No, I'm saying that sometimes, there are people who just set themselves up to get picked on and hated on not because their behavior is "different" or "alien", but because it is universally self-destructive and plain annoying to everyone else, and despite the fact that everyone tells them to do to stop setting themselves up, they continue to do practice terrible habits, behaviors, and beliefs that continue to not only pester, but hinder everyone else's progress with everything. Eventually, nobody wants to bother defending others that aren't willing to make steps to improve themselves.
And then those people ask : "Why do people belittle me? Why am I hated?"
And they're asking all these questions, but they never try to find that answer themselves. Always so dependent on people to do things for them, these poor individuals sometimes think their answer is to what people tell them online : "They're just jealous. OMG they're just haters."
Other times, these poor individuals derive their answers from their abusers. "It's because you're not worth it. Go kill yourself, faggot. Bitch, you've done nothing good. JUST. LEAVE."
While, in some cases, these answers might be right or wrong, I doubt that the generic "it gets better" will be a cure-all to this case of lost kids with no foundation to base and strengthen themselves on. Blind hope without some solid evidence of improvement (if those poor people even know what "improvement" for themselves is, I've observed) can only go so far.
And after ALL THE HELP AND EFFORT THOUSANDS OF CARING PEOPLE POOR INTO THESE INDIVIDUALS, sometimes, that isn't enough.
This isn't to say that anyone deserves to have their life progress impeded, but the way we're tackling this problem is (from what I've seen in my highschool and surrounding highschools) way too over generalized to do any good. Sometimes, we're spending too much time on people not worth helping (yes, I've said it.
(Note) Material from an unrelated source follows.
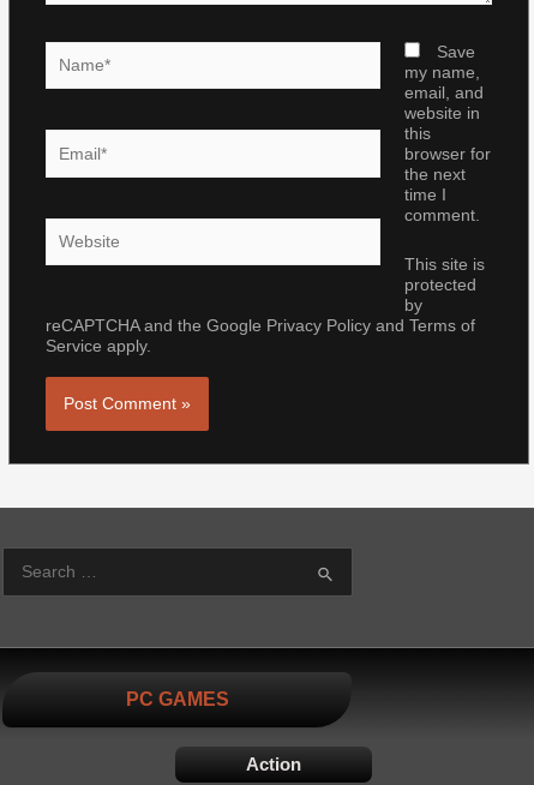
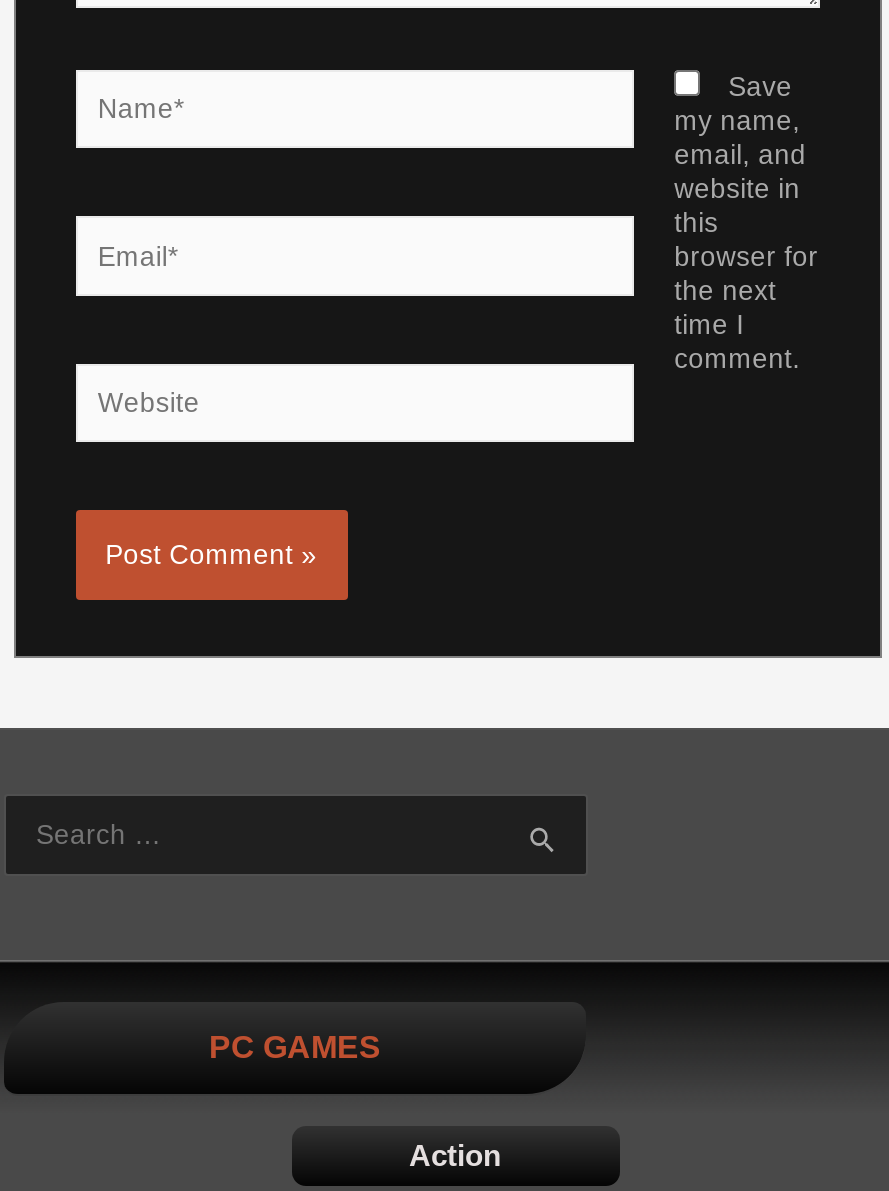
[45,255,485,355] This site is | protected | by | reCAPTCHA and the Google Privacy Policy and Terms of | Service apply. -> none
There will be people that will be in a sorry state regardless of what you do) that we're missing the people that ARE worth helping. Sometimes, we're trying to tackle massive problems with a moderate "it applies to almost everyone to the point it doesn't even matter and I don't feel motivated to do SHIT" approach instead of actually cracking down on what can we save vs. what we can't save. It's sad that we have no solution to stopping apathetic assholes from anonymously taking potshots at a kid who can't get help in the physical world. It's sad that we haven't addressed, let alone identify as a whole country, that we won't be able to get the job 110% done because we've been training everyone to do the right things the wrong way.
When I mean "it's a dumbass no one likes", I mean it's a waste-of-resources person that probably would contemplate suicide after looking what's on the news every day instead of saying "here is a problem; let's make this go one way or the other and progress, march forward, and move on." It's someone who, after they've seen all the anti-bullying vids, are literally handed outreaches to rehab programs, are immersed in such WONDERFUL communities that encourages the power of individuality and community, and are run through every kind of antidepressant there is on the market, will not resolve to rebound and take life head-on without a powered exoskeleton built of the bones of their parents, caretakers, and the outstanding models of society. It's someone who's so incredibly weak, they are guaranteed to do badly in life even with an aide present, after DECADES of help.
If teens are told to ignore people who attack them, then why are we not ignoring people who will do nothing for them, even if their lives depending on those people doing ANYTHING? We're not looking hard enough at what's making things go wrong, be it on the bully's or the victims side. Instead, we're placing the bullies as the perpetrators, and on social media, we're encouraging (WorldStarHipHop is just one of many examples) people to beat the shit out of each other and leave it at that.
And no, even if I meant what I actually said, we're still perping the bullies and doing barely anything to help them get out of that state of being a bully.